Inchiesta sullo stadio: "Lanzalone chi?"

Per lo stadio di Roma, a caldo Il fatto quotidiano titolava ”la retata dl cambiamento”, alludendo ai cinque stelle, protagonisti del governo del cambiamento.

In effetti, mentre continuano a rimanere tutte da definire le responsabilità penali, sul piano politico questa volta non va in pezzi solo la già disastrata immagine della Raggi, ma l’intera catena di comando del movimento.

"Lanzalone chi?"

Dopo le prime 48 ore in cui tutto il Movimento 5 stelle fingeva che Lanzalone fosse un consulente qualunque, sconosciuto al sindaco e al vertice dell’armata grillina, è stata Virginia Raggi, interrogata dai giudici, a confessare che invece Lanzalone non era caduto da Marte sul Campidoglio, ma ci era arrivato su richiesta di due attuali ministri, Bonafede e Fraccari.

Quindi la povera Raggi sarebbe stata indotta dai due gerarchi a cinque stelle prima ad avvalersi della mediazione di Lanzalone per lo stadio e poi a premiarlo con l’incarico Di Presidente Acea.

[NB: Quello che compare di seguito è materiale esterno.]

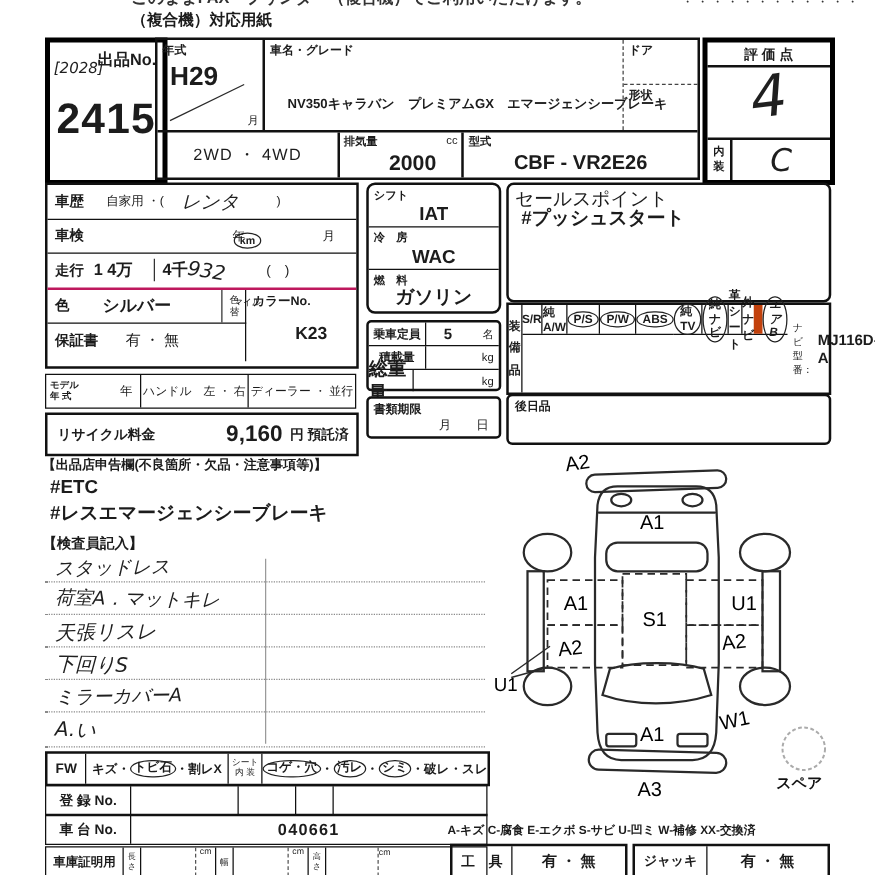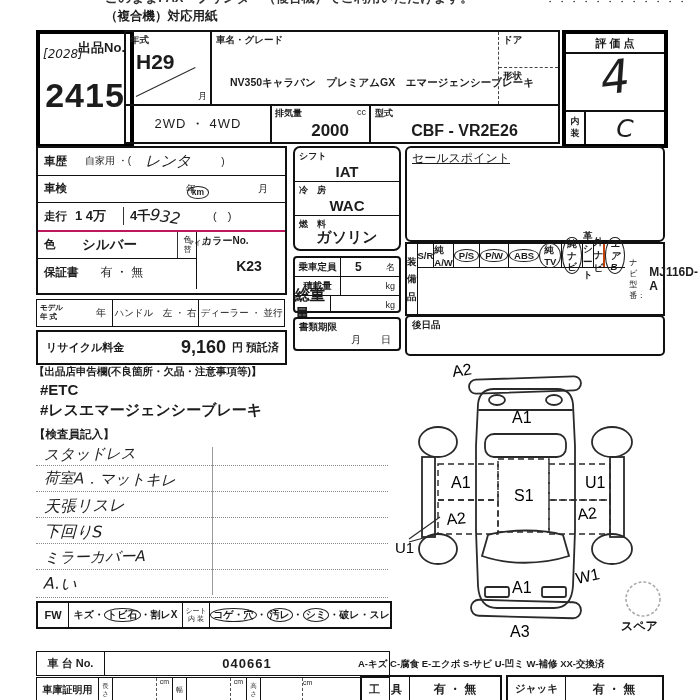"セールスポイント" div.abs { font-size: 12px -> 15px; text-decoration: underline -> none }
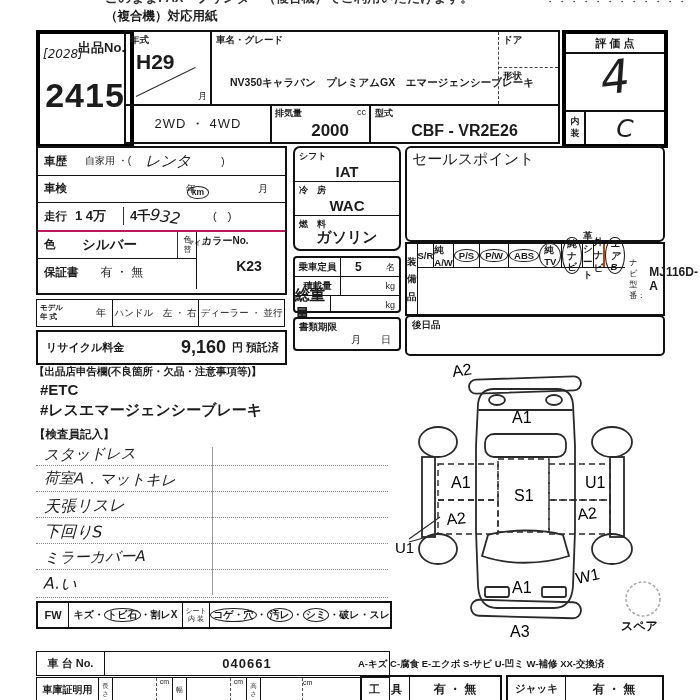"#プッシュスタート" div.abs { html: none -> <div>#プッシュスタート</div> }
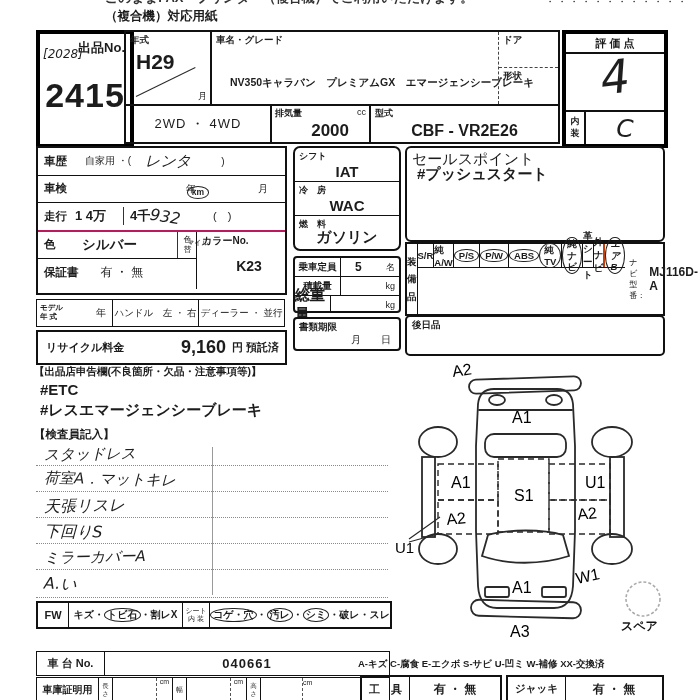"外ナビ" div.vcell { border-right: 2px solid #c2410c -> 7px solid #c2410c }
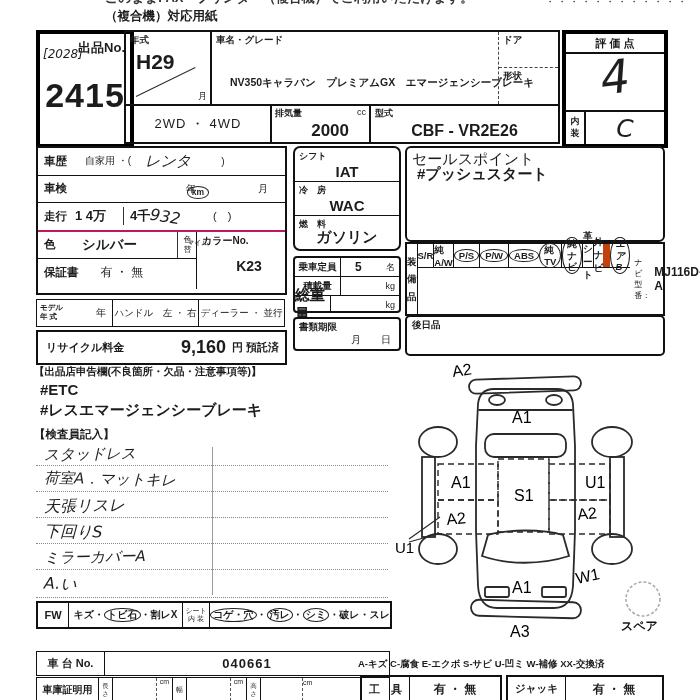"登 録 No." div.abs { html: none -> <div> <div>登 録 No.</div> <div></div> <div></div> <div></div> <div></div> </div> }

Il che, pur lasciando sospeso il giudizio sulle eventuali responsabilità penali di Lanzalone, lascia di fronte ai romani due verità evidenti e innegabili: la prima è che Virginia Raggi è ormai considerata incapace di intendere e di volere dal suo stesso partito.

La seconda è che, se la sciagurata si ritrova in questa condizione per aver scelto di fidarsi di Marra, non sembra che gli alti papaveri e neoministri cinque stelle siano più abili e responsabili di lei nella scelte dei manager capitolini.

Insomma, in tutto questo casino, l’intera classe dirigente grillina, dall’assessore municipale di Ostia, al capogruppo in comune, ai candidati di un paio di collegi, al Sindaco e fino ai due già citati ministri, appare totalmente indistinguibile da qualunque altro partito Italiano coinvolto in passato in pasticci del genere.

Comunque vada, è la fine di una dichiarata e autocertificata diversità a cui milioni di italiani hanno creduto.